## WHAT IS BEING ASKED
Note each line in the data below that holds "Collana", and copy it.

## RECORD EXTRACTS

==========

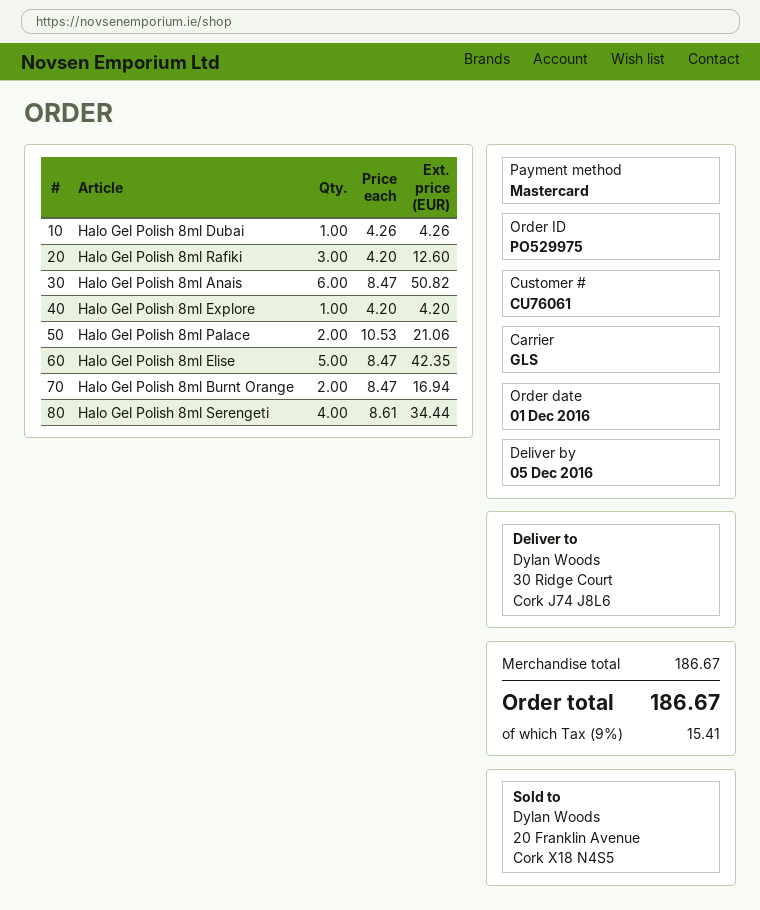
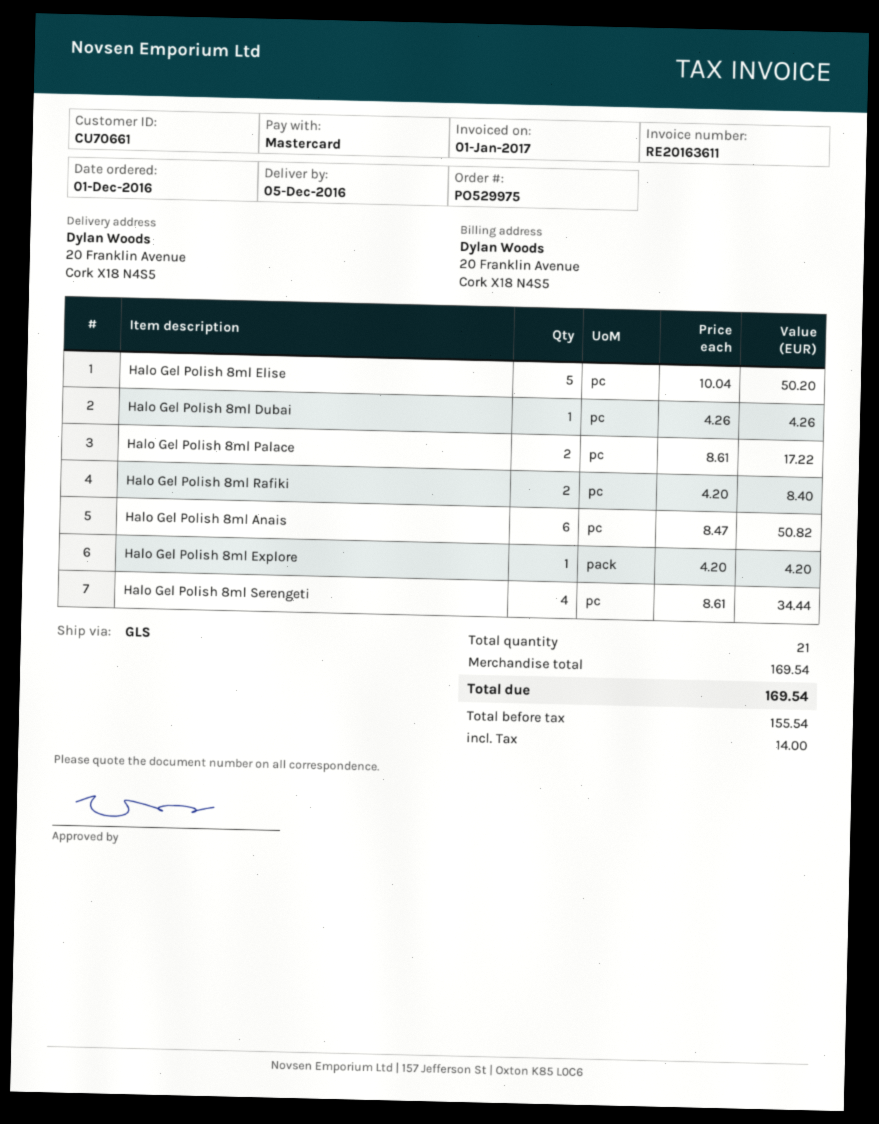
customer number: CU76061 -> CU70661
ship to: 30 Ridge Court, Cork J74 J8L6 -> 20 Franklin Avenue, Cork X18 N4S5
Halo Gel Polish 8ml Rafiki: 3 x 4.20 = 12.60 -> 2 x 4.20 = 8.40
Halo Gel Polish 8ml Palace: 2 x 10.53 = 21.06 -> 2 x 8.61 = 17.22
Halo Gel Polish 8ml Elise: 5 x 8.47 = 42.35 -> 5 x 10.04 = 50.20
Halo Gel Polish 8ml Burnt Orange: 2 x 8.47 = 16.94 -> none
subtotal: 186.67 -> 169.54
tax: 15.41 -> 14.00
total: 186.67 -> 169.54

==========

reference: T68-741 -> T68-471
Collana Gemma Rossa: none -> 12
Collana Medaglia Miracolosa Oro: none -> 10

==========

## ANSWER FOR THE TASK
Collana Gemma Rossa: none -> 12
Collana Medaglia Miracolosa Oro: none -> 10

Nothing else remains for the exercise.